TASK OBJECTIVE — The word to look for is "background". Report every line of the entries below that has it.

=== MATERIAL FOR THIS TASK ===

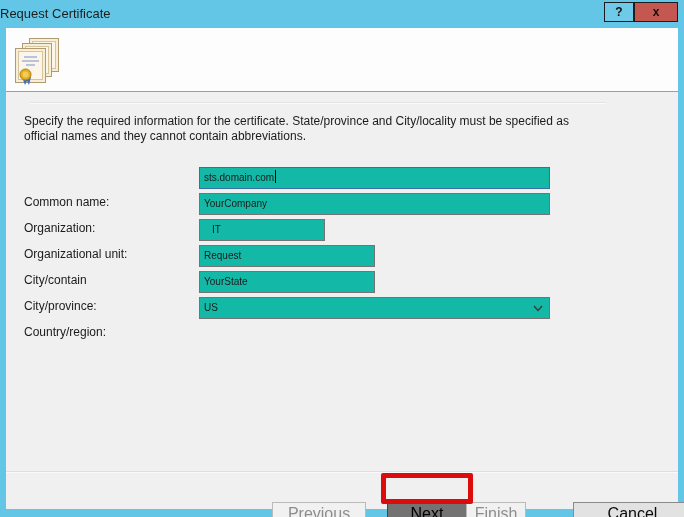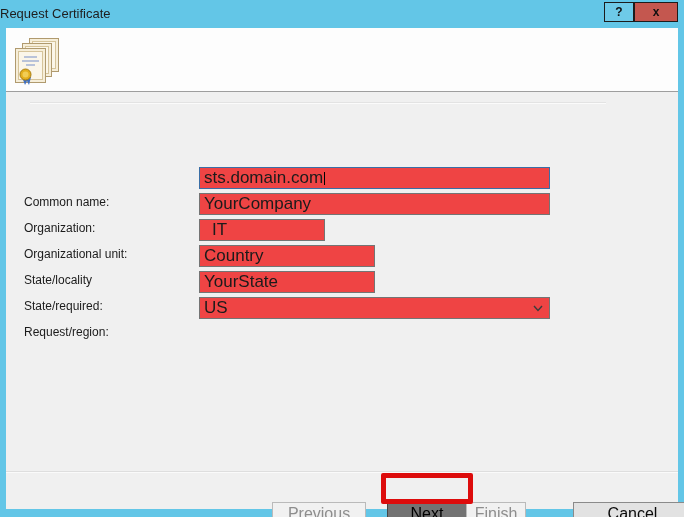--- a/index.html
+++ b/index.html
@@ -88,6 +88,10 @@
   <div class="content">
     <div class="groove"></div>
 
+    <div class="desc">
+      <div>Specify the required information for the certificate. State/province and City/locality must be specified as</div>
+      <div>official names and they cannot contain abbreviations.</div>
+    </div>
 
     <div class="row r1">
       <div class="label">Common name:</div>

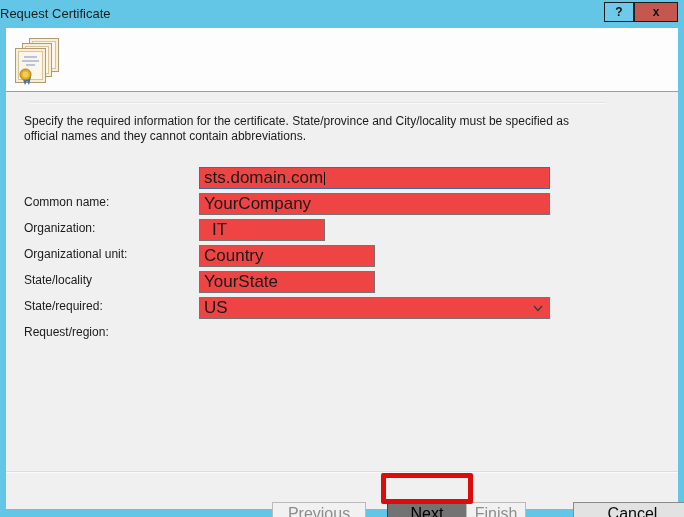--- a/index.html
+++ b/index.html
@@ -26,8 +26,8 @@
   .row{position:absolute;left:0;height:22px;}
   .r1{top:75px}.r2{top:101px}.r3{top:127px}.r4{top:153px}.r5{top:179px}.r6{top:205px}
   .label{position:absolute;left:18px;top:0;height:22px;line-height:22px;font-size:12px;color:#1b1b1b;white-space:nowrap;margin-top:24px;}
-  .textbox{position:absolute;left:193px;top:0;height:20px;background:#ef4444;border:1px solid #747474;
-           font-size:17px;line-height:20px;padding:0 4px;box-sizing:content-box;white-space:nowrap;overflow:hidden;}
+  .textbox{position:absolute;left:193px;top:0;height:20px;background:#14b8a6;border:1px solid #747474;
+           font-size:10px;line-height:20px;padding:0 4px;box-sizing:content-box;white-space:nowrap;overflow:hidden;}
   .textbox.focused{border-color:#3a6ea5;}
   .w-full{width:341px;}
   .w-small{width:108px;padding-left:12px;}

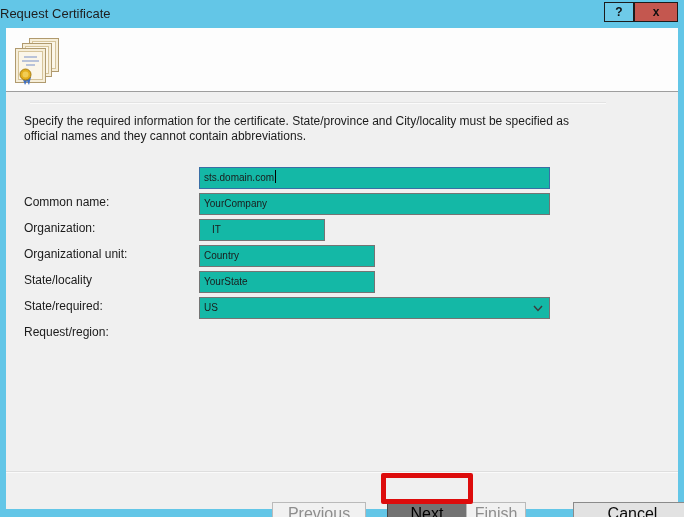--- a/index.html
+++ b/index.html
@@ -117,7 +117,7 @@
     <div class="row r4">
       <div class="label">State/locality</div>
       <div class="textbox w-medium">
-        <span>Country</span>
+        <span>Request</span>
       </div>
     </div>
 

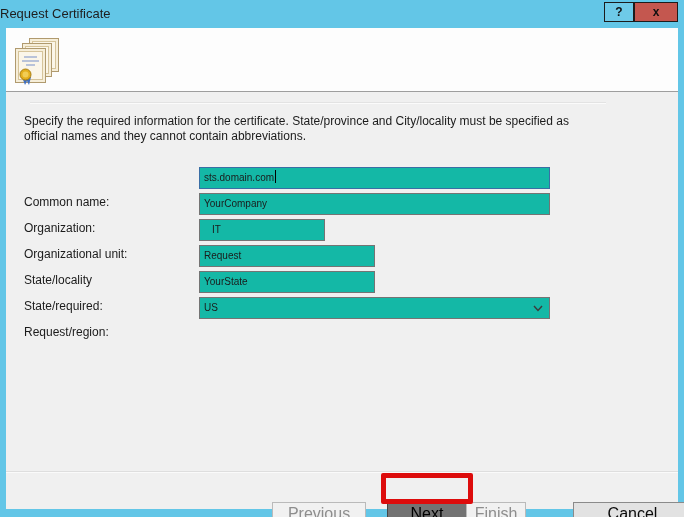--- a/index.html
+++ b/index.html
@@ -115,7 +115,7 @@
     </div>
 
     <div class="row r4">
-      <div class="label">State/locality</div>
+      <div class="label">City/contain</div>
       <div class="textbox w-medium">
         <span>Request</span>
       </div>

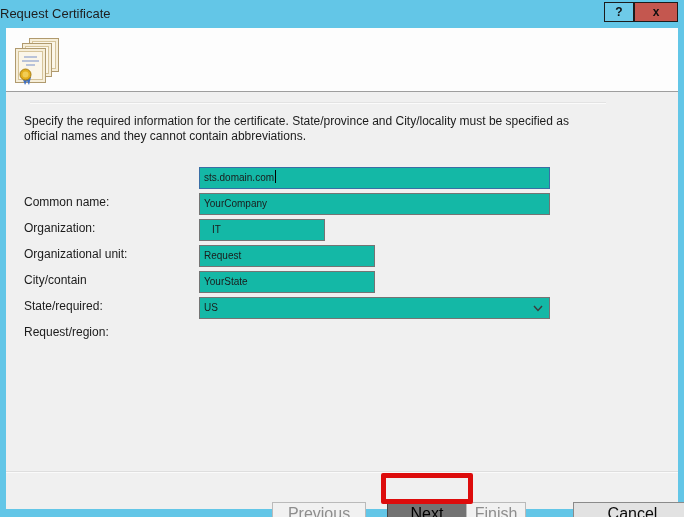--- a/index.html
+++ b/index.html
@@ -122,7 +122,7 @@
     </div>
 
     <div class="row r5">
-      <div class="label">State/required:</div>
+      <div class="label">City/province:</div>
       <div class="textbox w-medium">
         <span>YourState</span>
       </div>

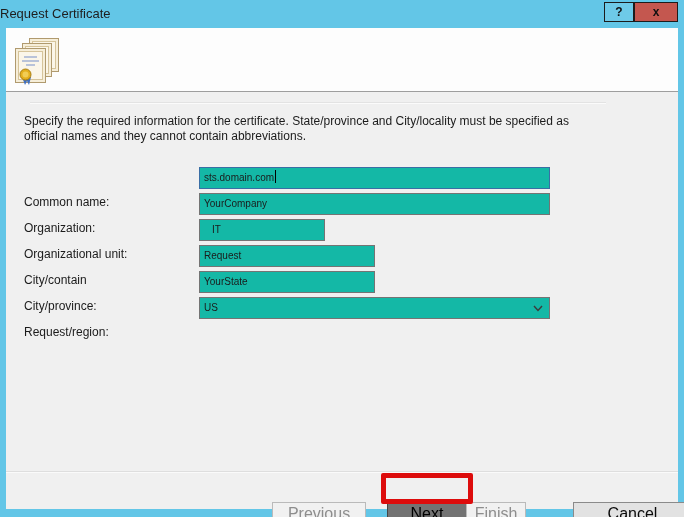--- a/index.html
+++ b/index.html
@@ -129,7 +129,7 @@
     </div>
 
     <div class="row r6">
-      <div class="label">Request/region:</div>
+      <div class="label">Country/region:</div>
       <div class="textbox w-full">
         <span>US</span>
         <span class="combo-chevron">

===
=== MATERIAL FOR THIS TASK ===

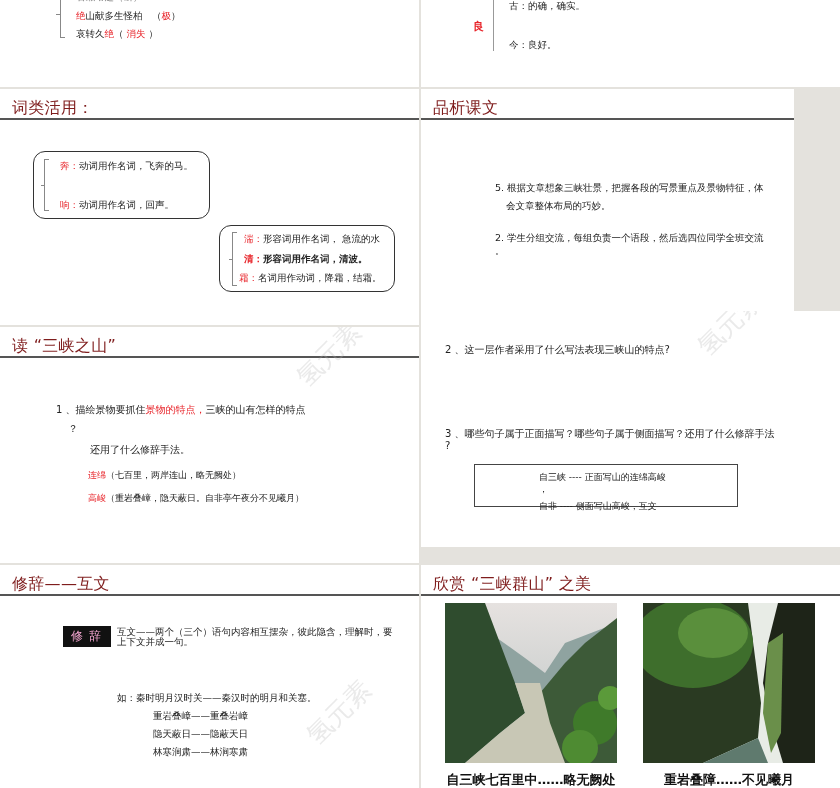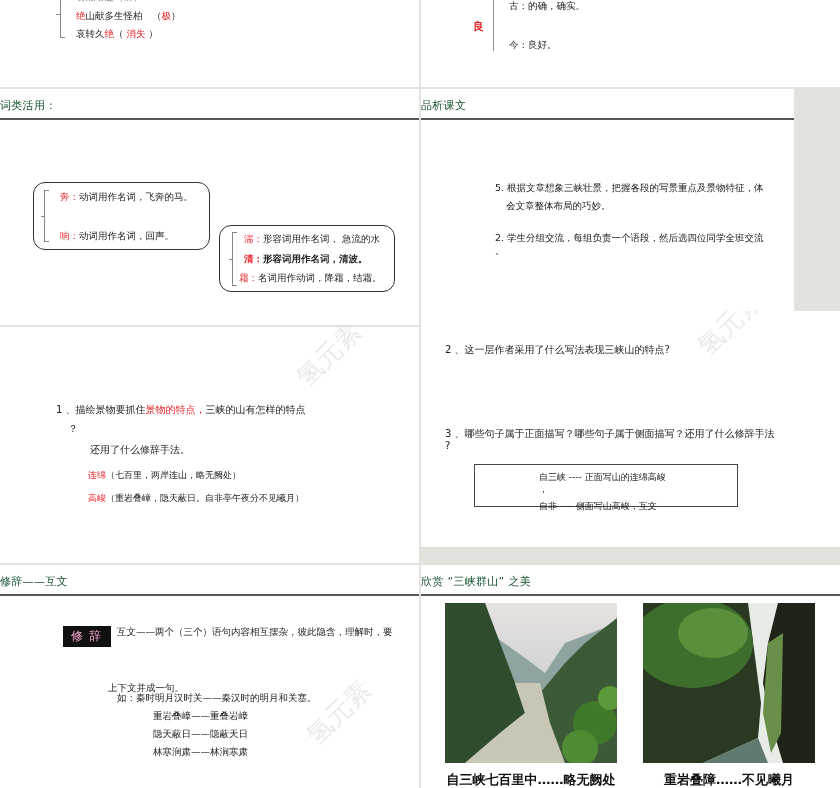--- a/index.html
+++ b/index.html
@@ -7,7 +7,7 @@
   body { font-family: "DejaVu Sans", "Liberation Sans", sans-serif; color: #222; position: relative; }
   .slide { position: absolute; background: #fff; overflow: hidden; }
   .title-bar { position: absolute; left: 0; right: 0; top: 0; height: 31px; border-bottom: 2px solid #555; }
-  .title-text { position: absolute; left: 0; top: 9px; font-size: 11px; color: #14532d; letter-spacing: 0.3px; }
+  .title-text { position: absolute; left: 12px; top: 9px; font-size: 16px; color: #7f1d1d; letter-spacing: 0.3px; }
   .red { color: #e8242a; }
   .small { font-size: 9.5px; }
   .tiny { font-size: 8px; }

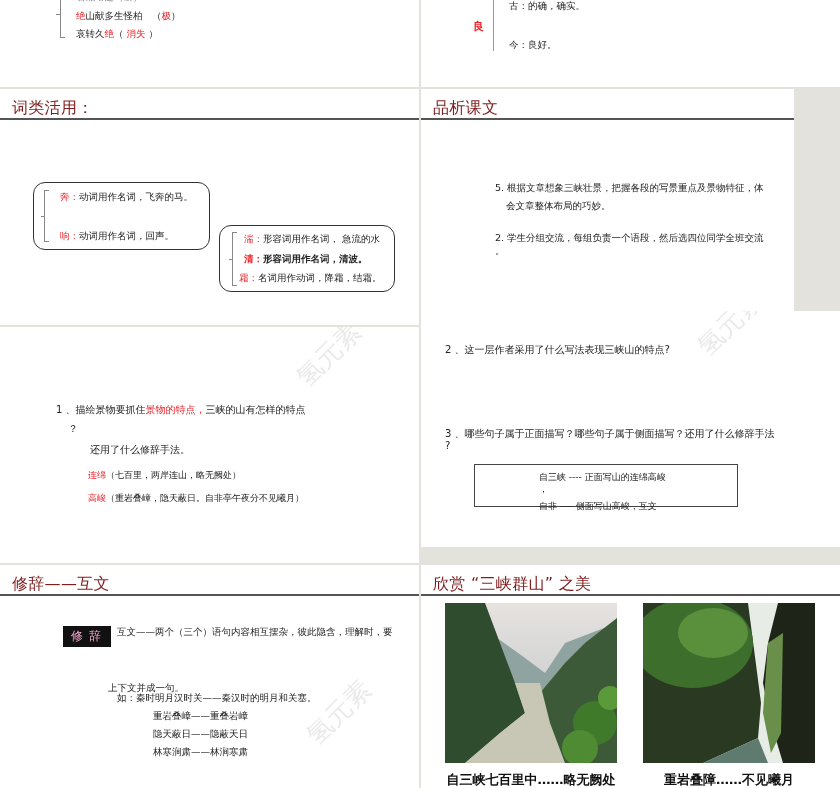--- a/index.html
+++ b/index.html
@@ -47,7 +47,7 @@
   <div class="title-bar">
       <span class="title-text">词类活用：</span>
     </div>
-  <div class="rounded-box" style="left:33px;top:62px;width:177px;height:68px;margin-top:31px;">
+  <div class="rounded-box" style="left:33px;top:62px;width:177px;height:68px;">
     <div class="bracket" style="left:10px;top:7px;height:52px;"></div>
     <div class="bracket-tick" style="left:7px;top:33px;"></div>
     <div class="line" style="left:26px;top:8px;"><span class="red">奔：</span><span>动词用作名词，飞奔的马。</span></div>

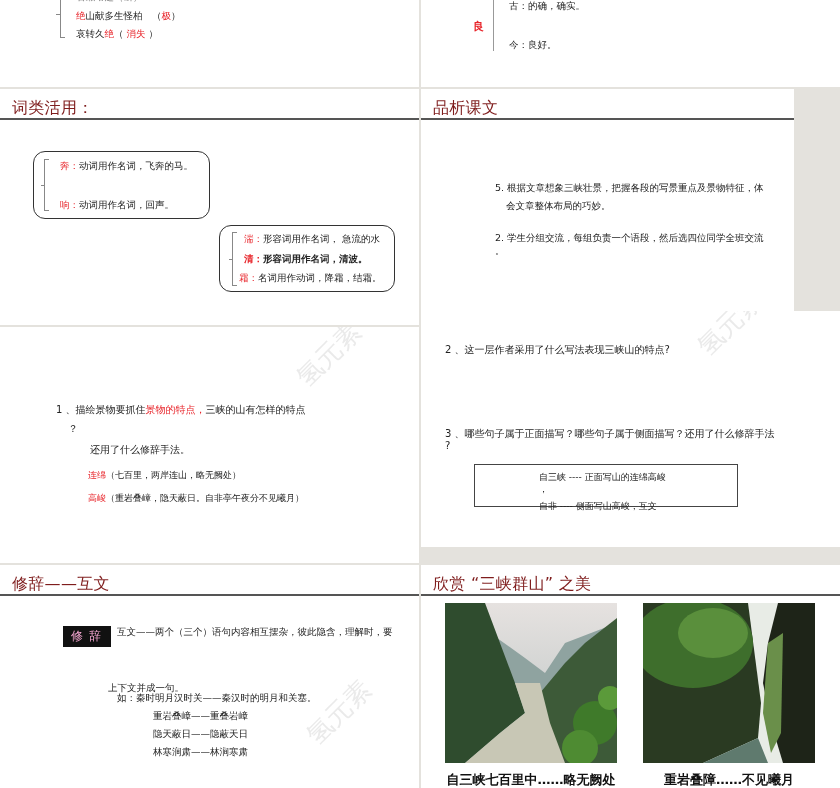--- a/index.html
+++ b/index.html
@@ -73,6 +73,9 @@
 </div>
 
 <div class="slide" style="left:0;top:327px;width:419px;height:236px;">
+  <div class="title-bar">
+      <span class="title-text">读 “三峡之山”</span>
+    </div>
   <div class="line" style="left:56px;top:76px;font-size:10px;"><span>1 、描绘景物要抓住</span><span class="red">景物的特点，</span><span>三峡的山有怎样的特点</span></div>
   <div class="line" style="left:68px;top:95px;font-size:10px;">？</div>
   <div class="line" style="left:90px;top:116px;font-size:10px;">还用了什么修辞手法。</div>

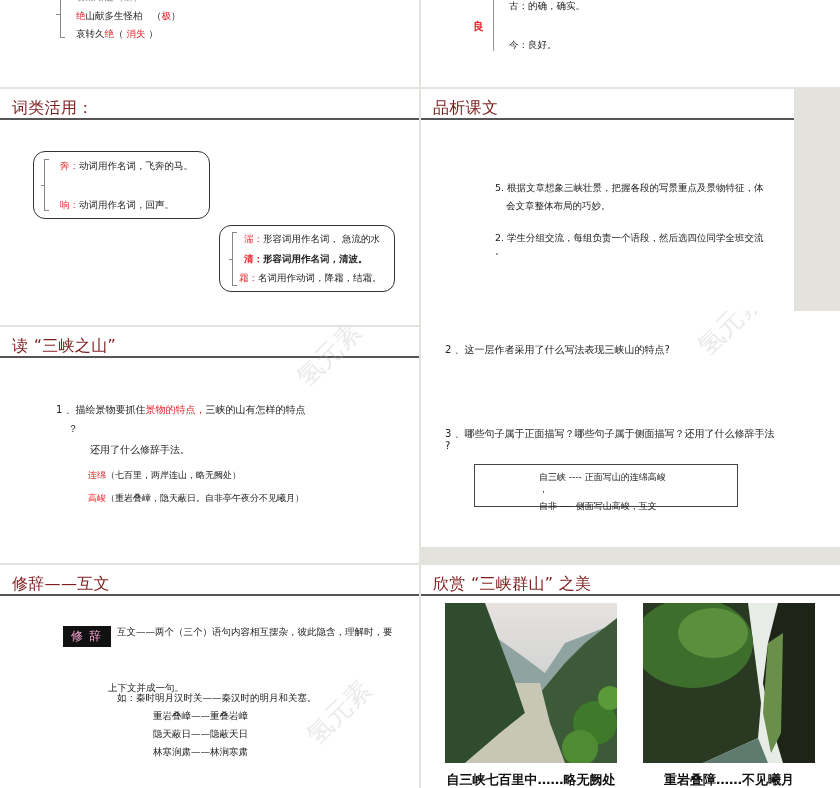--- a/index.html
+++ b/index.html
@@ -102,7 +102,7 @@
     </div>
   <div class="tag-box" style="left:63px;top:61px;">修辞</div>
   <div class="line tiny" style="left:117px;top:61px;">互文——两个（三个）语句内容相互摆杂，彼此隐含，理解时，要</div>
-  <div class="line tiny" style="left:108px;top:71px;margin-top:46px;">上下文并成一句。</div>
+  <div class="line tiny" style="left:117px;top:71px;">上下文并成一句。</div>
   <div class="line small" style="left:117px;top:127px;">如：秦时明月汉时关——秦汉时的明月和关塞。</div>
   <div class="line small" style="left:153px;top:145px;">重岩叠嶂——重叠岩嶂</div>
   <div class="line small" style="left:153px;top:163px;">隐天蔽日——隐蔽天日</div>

===

ANSWER TO THIS TASK —
-  .textbox{position:absolute;left:193px;top:0;height:20px;background:#ef4444;border:1px solid #747474;
+  .textbox{position:absolute;left:193px;top:0;height:20px;background:#14b8a6;border:1px solid #747474;
   .slide { position: absolute; background: #fff; overflow: hidden; }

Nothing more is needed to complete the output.